Ring in the Holiday Season with Blazing Offers on
Most Popular Courses. Upto 50% OFF

A Basic Introduction to ISO 27001

Information security is a global issue affecting international trading, mobile communications, social media, and the various systems and services that make our digital world and national infrastructures. Managing information security is an even more crucial issue, as it includes using and managing the policies, procedures, processes, control measures, and supporting applications, services, and technologies that are needed to be protected. Information security management needs to be effective, suitable, and appropriate if it is to protect information from the risks that businesses and society face in this digital age.
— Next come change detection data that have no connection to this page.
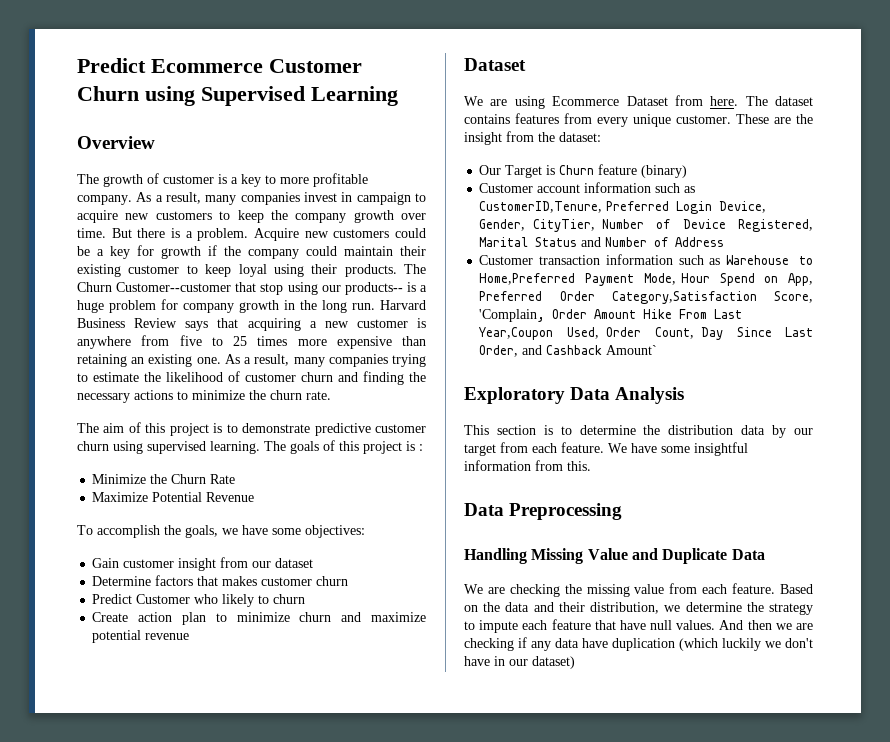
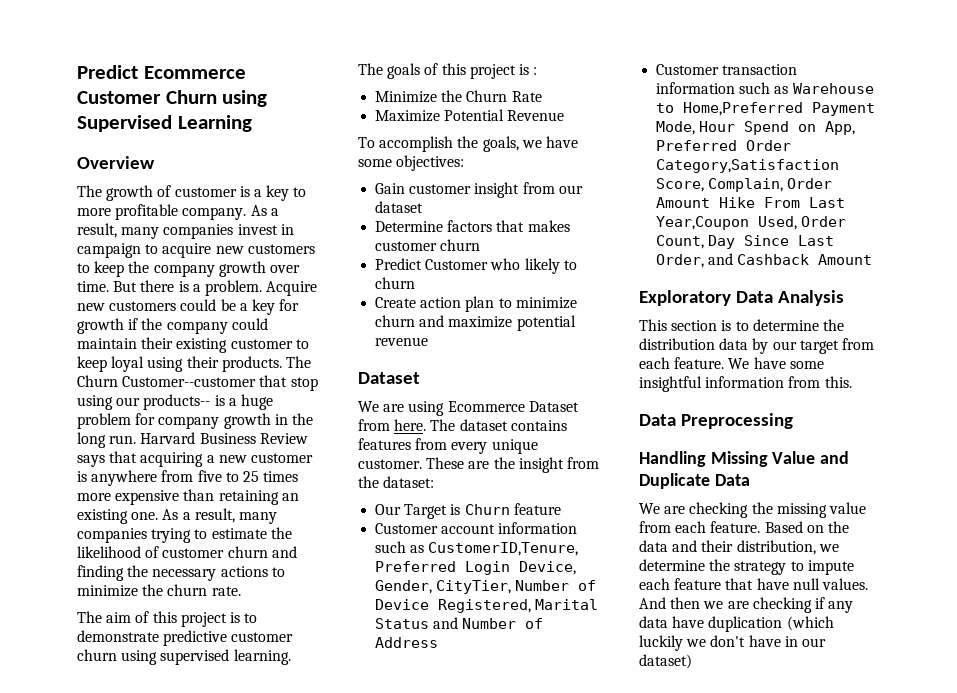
[641,165,688,178] (binary) -> (561, 509) none
[479,309,546,322] 'Complain, -> [708,178,784,192] Complain,
[606,345,658,355] Amount` -> [818,254,873,265] Amount

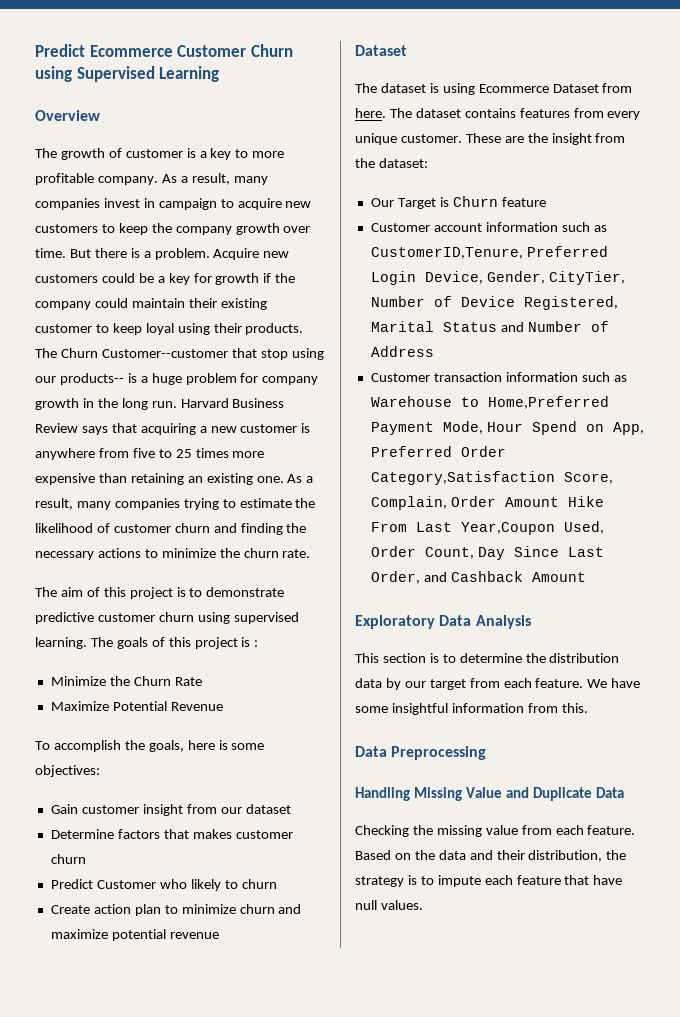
[521,136,578,148] we have -> [187,740,228,750] here is
[358,401,405,412] We are -> [355,83,439,93] The dataset is
[639,502,749,518] We are checking -> [355,825,409,837] Checking
[818,544,839,552] [639,559,705,571] we determine -> (603, 856) none
(787, 568) none -> [407,875,417,885] is
[639,597,854,613] [639,616,834,632] [639,635,826,651] [639,654,692,669] And then we are checking if any data have duplication (which luckily we don't have in our dataset) -> (423, 905) none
Information could be disclosed and accessible to unauthorized users, corrupted or modified either in some unauthorized or accidental way or lost or unavailable due to a system failure. An organization requires to assess its risks in terms of the potential impact that a security incident might have on its business and the likelihood of this security incident occurring. It needs to adopt an approach to risk assessment that is effective, suitable, and appropriate to its business, and this approach is known as ISO implementation.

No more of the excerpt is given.